## Try it
For this item, repeat the material exactly while omitting its pictures.

## Information provided
"""
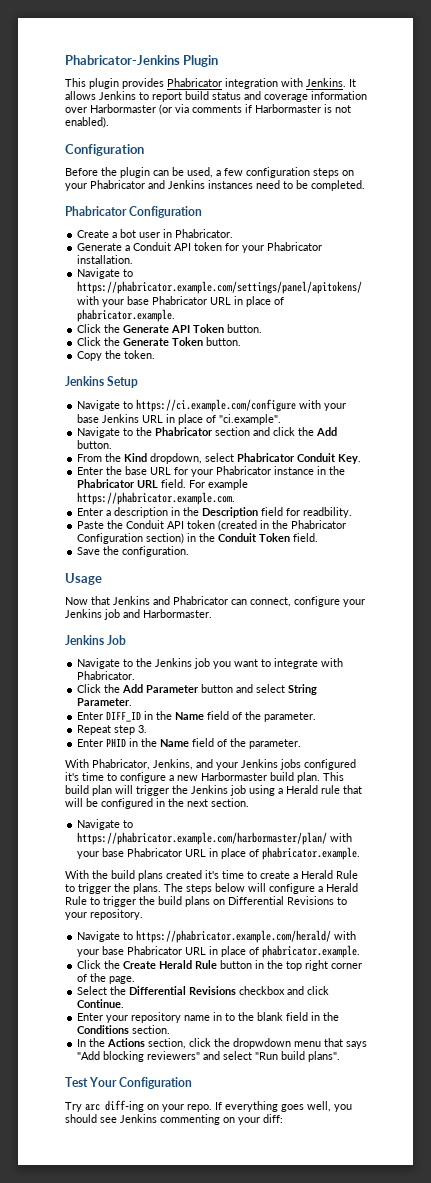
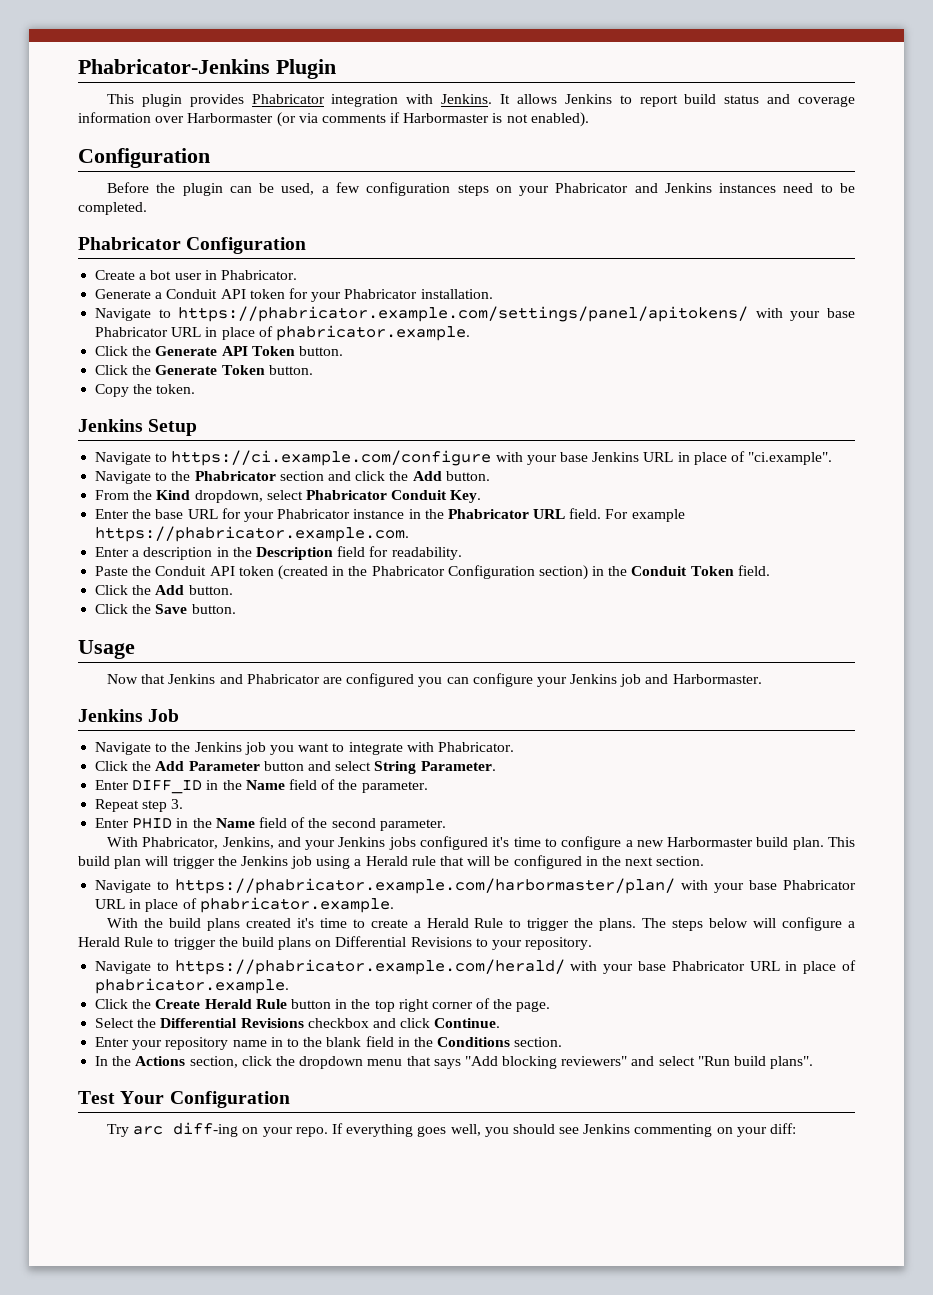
[303,507,353,518] readbility. -> [391,547,462,560] readability.
[77,546,190,557] Save the configuration. -> [95,585,233,595] [95,604,236,614] Click the Add button. // Click the Save button.
[231,597,291,607] can connect, -> [322,673,469,687] are configured you can
(247, 742) none -> [331,818,376,828] second
[233,1038,292,1049] dropwdown -> [299,1056,364,1069] dropdown

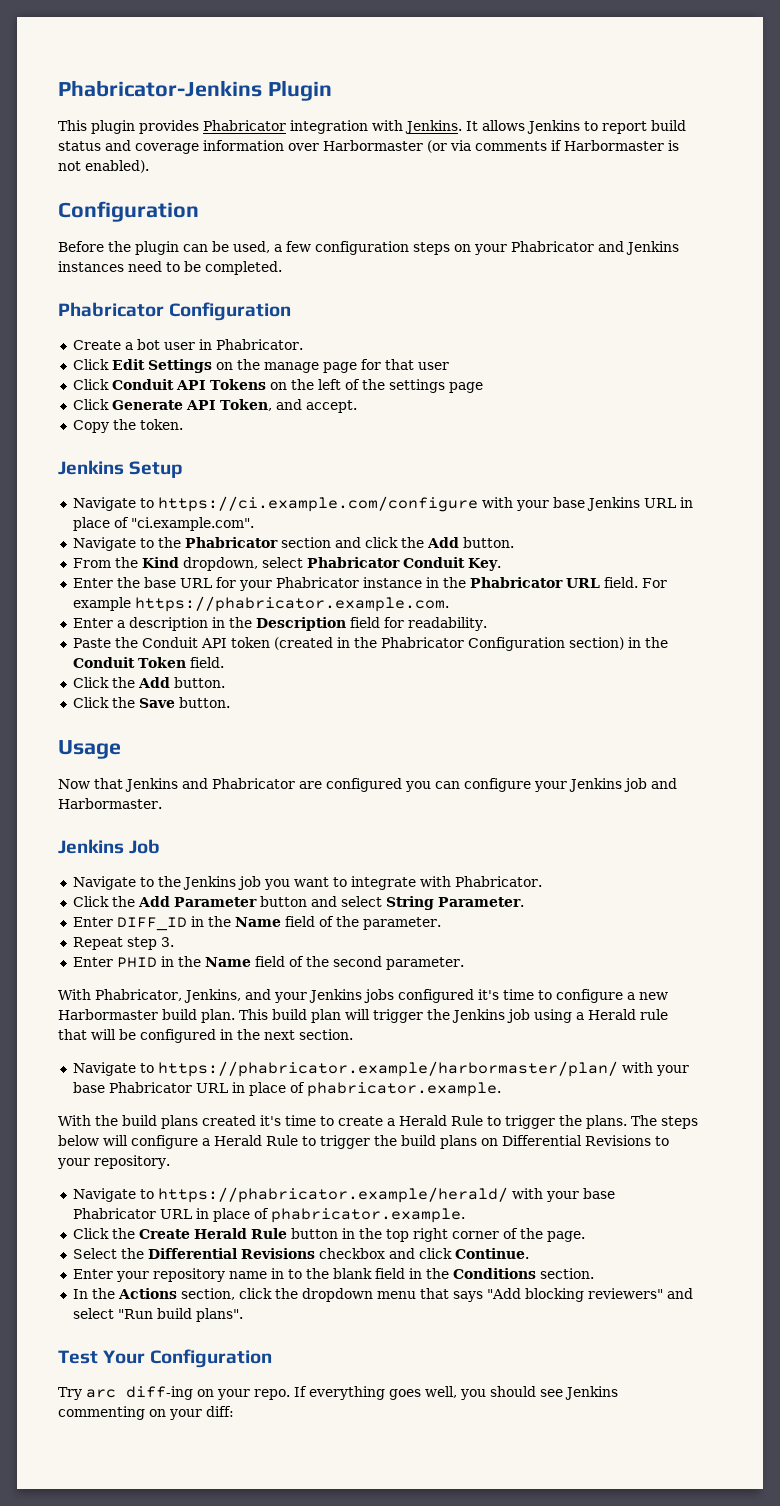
[95,288,493,302] [95,306,856,322] [95,325,470,341] [95,346,152,356] Generate a Conduit API token for your Phabricator installation. // Navigate to https://phabricator.example.com/settings/panel/apitokens/ with your base Phabricator URL in place of phabricator.example. // Click the -> [72,359,449,373] [72,379,483,393] [72,399,109,410] Click Edit Settings on the manage page for that user // Click Conduit API Tokens on the left of the settings page // Click
[251,346,343,356] [95,365,313,375] Token button. // Click the Generate Token button. -> [219,399,357,413] Token, and accept.
[748,452,833,465] "ci.example". -> [130,517,254,531] "ci.example.com".
[175,878,676,894] https://phabricator.example.com/harbormaster/plan/ -> [157,1061,618,1077] https://phabricator.example/harbormaster/plan/
[174,959,565,975] https://phabricator.example.com/herald/ -> [157,1187,508,1203] https://phabricator.example/herald/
"""
## Answer for the task
[303,507,353,518] readbility. -> [391,547,462,560] readability.
[77,546,190,557] Save the configuration. -> [95,585,233,595] [95,604,236,614] Click the Add button. // Click the Save button.
[231,597,291,607] can connect, -> [322,673,469,687] are configured you can
(247, 742) none -> [331,818,376,828] second
[233,1038,292,1049] dropwdown -> [299,1056,364,1069] dropdown

[95,288,493,302] [95,306,856,322] [95,325,470,341] [95,346,152,356] Generate a Conduit API token for your Phabricator installation. // Navigate to https://phabricator.example.com/settings/panel/apitokens/ with your base Phabricator URL in place of phabricator.example. // Click the -> [72,359,449,373] [72,379,483,393] [72,399,109,410] Click Edit Settings on the manage page for that user // Click Conduit API Tokens on the left of the settings page // Click
[251,346,343,356] [95,365,313,375] Token button. // Click the Generate Token button. -> [219,399,357,413] Token, and accept.
[748,452,833,465] "ci.example". -> [130,517,254,531] "ci.example.com".
[175,878,676,894] https://phabricator.example.com/harbormaster/plan/ -> [157,1061,618,1077] https://phabricator.example/harbormaster/plan/
[174,959,565,975] https://phabricator.example.com/herald/ -> [157,1187,508,1203] https://phabricator.example/herald/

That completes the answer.